A recent story about Experian's new B2B Marketing Triggers product ["Experian has a grip on `triggers,' " July 11, p. 14] quoted a source from Dun & Bradstreet who was either intentionally misleading or otherwise uninformed about the marketplace. The source argued that D&B's existing portfolio-monitoring products are the same as Experian's new product. True, they both capture real-time events and deliver them to clients. But that's where the similarities end.

The most striking difference between the two products is the universe of companies we're both watching. Traditional portfolio monitoring products keep tabs on a "portfolio" of businesses provided by a client and are comprised of that client's existing customers. Experian has also offered this type of portfolio monitoring for our clients for more than 13 years.
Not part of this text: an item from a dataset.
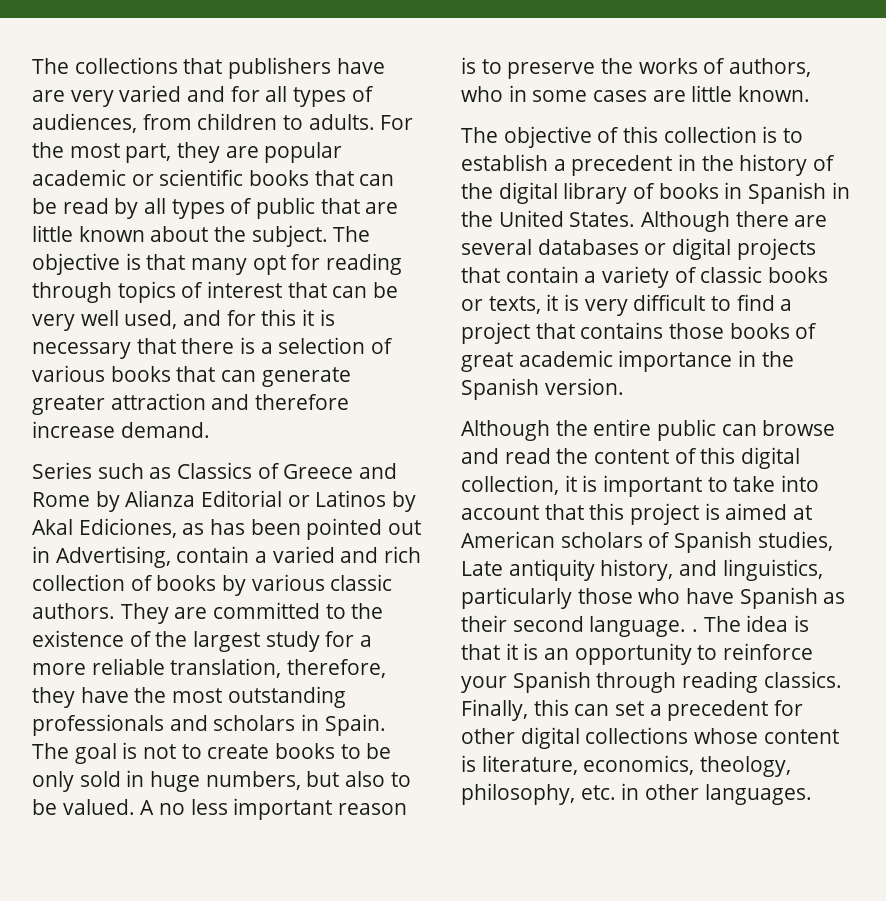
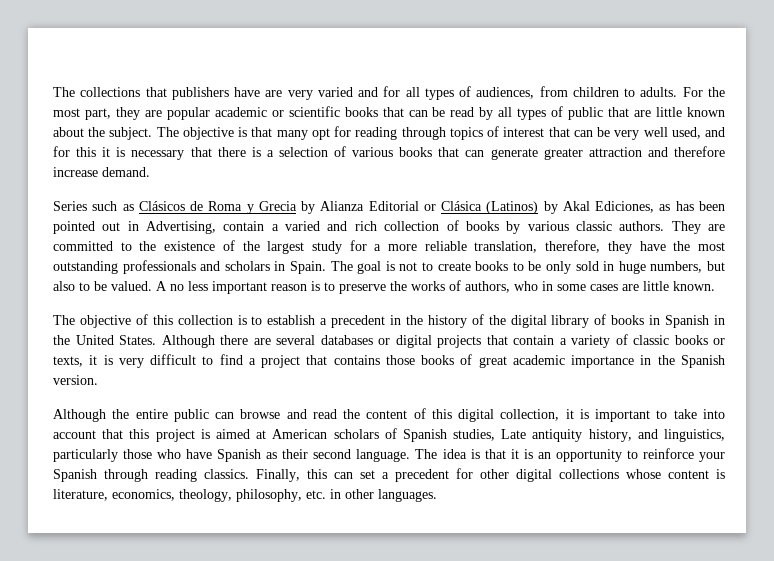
[177,462,398,479] [32,492,90,507] Classics of Greece and Rome -> [138,201,297,214] Clásicos de Roma y Grecia
[315,490,387,507] Latinos -> [441,201,539,214] Clásica (Latinos)
[692,629,699,632] . -> (411, 455) none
Experian's new B2B Marketing Triggers, on the other hand, tracks the demographic and credit actions of all 16 million businesses in our National Business Database. That means we can provide customizable triggers not only on your existing customers, but on millions and millions of potential new customers as well. None of the other companies quoted in the article have this capability.

Denise Hopkins

Senior Director of Business Marketing Services


Costa Mesa, Calif.

[email protected]

Marketing to legal pros not as easy as it seems

In my experience, the suggestions offered in your legal vertical articles ["Vertical Insight: Legal," July 11, p. 22] will fall flat. Having spent many years working with and for attorneys, and having hired attorneys, I can attest to the fact that the market is a very difficult one to break into. Once there, vendors can anticipate being routinely driven to reduce costs, with the expectation of 100% perfection, frequently delivered in less than realistic time frames.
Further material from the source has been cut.